La solidarité a joué entre villageois, tout le monde loge dans la seule maison restante, pendant trois mois. Puis, c’est un entrepôt familial, au village Rousset qui sera aménagé en maison d’habitation, jusqu’à ce que la maison des Brizolles soit recouvert et et rénovée. Il faut survivre après avoir tout perdu, les aides accordées par la commune, les cartes d’alimentation prioritaires sont bienvenues, mais ne permettent pas par exemple de poursuivre des études. Travailler est une nécessité incontournable. Surtout, la perte d’un père est une épreuve terrible.
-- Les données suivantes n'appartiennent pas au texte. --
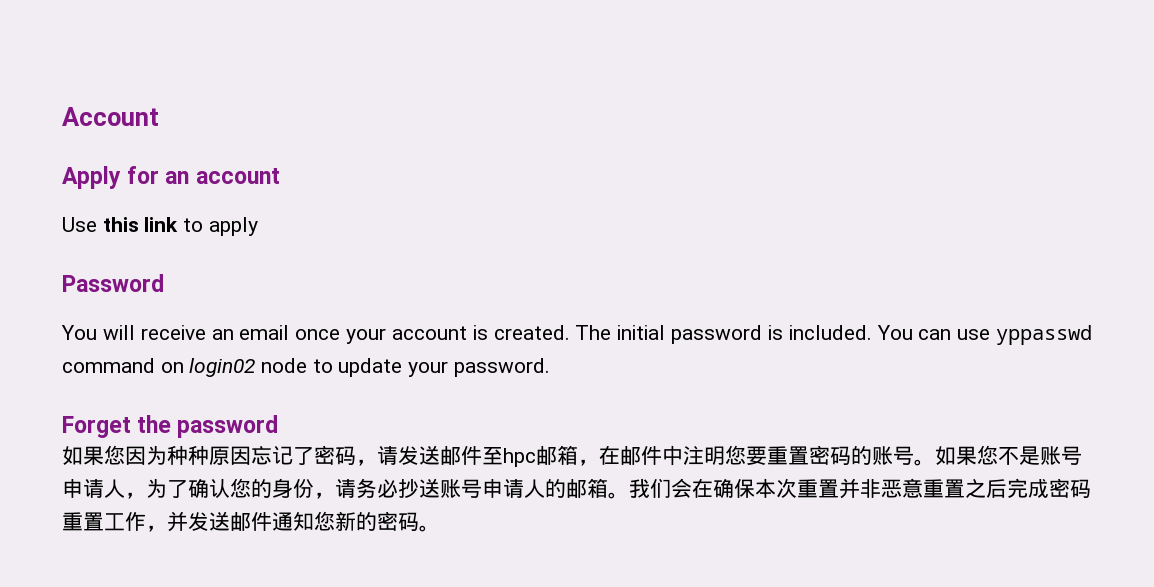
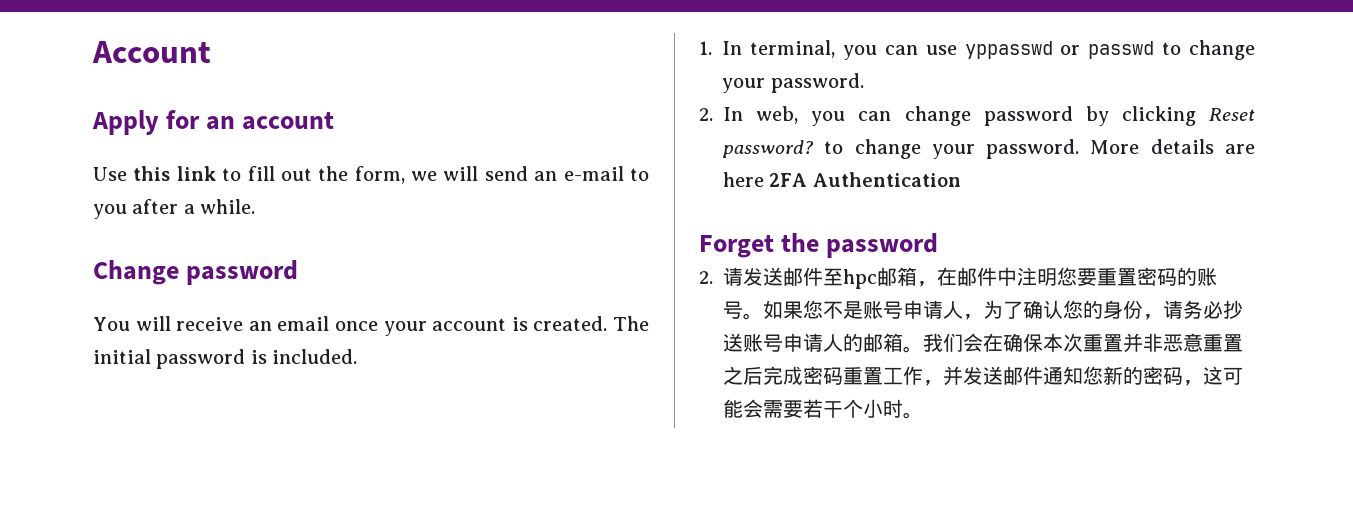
[208,217,258,236] [62,274,164,292] apply // Password -> [247,166,649,184] [93,199,256,219] [93,260,299,285] fill out the form, we will send an e-mail to you after a while. // Change password
[876,325,1093,345] [62,358,550,377] [62,415,279,438] [62,445,377,466] You can use yppasswd command on login02 node to update your password. // Forget the password // 如果您因为种种原因忘记了密码， -> [699,40,1255,60] [722,73,864,93] [699,106,1255,126] [722,139,1255,159] [723,172,961,187] [699,233,939,258] [699,271,713,284] // 1. In terminal, you can use yppasswd or passwd to change your password. // 2. In web, you can change password by clicking Reset password? to change your password. More details are here 2FA Authentication // Forget the password // 2.
(419, 521) none -> [1183,366,1243,386] [723,399,903,418] ，这可能会需要若干个小时

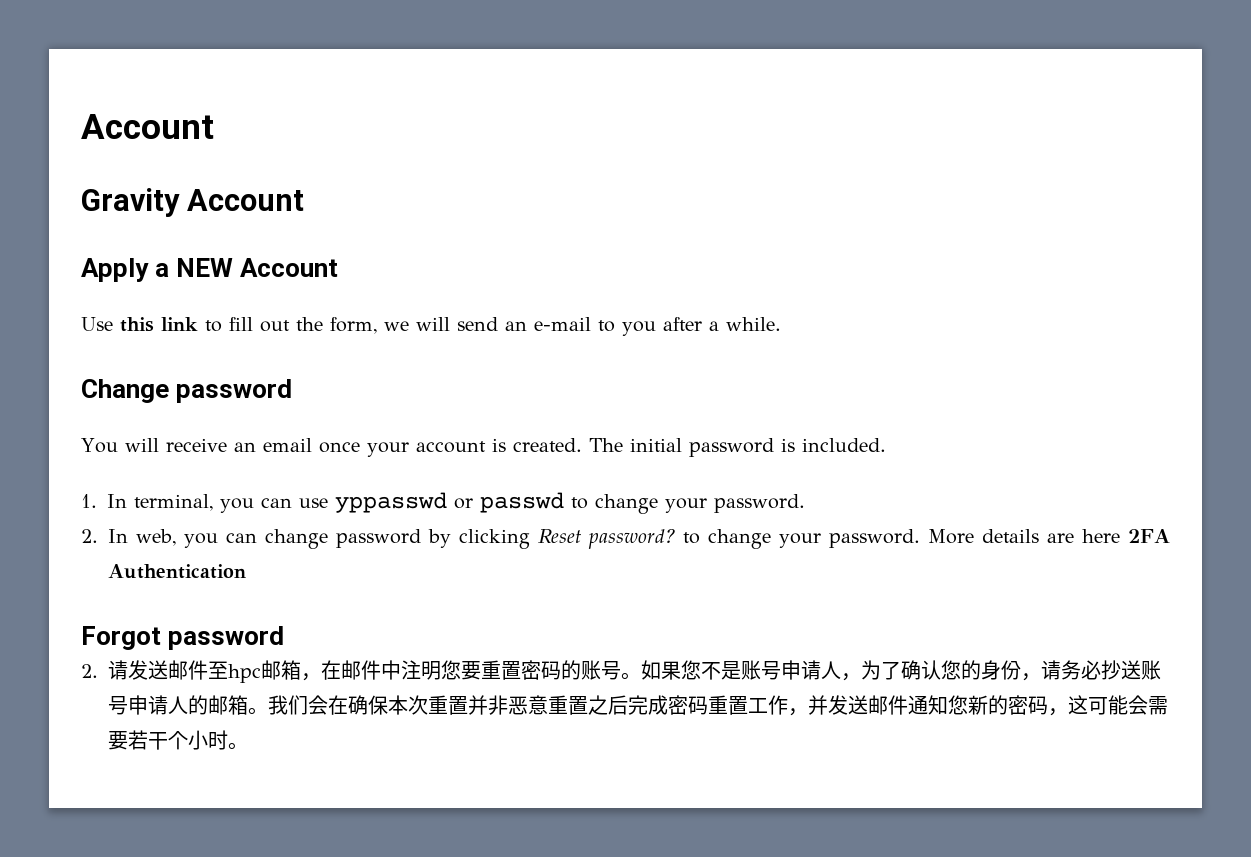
[92,41,211,63] Account -> [81,114,214,139] [81,188,305,217] Account // Gravity Account
[166,110,335,130] for an account -> [155,258,339,277] a NEW Account
[699,233,820,258] Forget the -> [81,626,161,650] Forgot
Claudius Daumur a été interné à Roanne, puis Saint-Etienne, au fort de Montluc à Lyon, et à Compiègne d’où un train l’emmena, lui et ses compagnons d’infortune, au sinistre camp de Neuengamme. Il n’en est pas revenu. Sur les quatre hommes des Brizolles arrêtés et déportés, seul Alphonse Sérol est revenu. De la détention de Claudius au camp de Neuengamme, il ne reste qu’une lettre, écrite en allemand, et visiblement dictée par les gardiens, malgré la signature attestant que le prisonnier vivair encore au mois de décembre 1944. Claudius Daumur est mort en Allemagne, à Neuengamme, près de Hambourg, en mars 1945.
Dépalle et son fils moururent en déportation. Les autres furent libérés après quelques jours d’emprisonnement, mais le jeune René Dégoulange devait mourir quelques mois plus tard des suites de cette incarcération.
Il est une des nombreuses victimes de la répression féroce qui s’est abattue sur ce paisible coin du Bourbonnais, où l’esprit de solidarité et le patriotisme étaient solidement ancrés.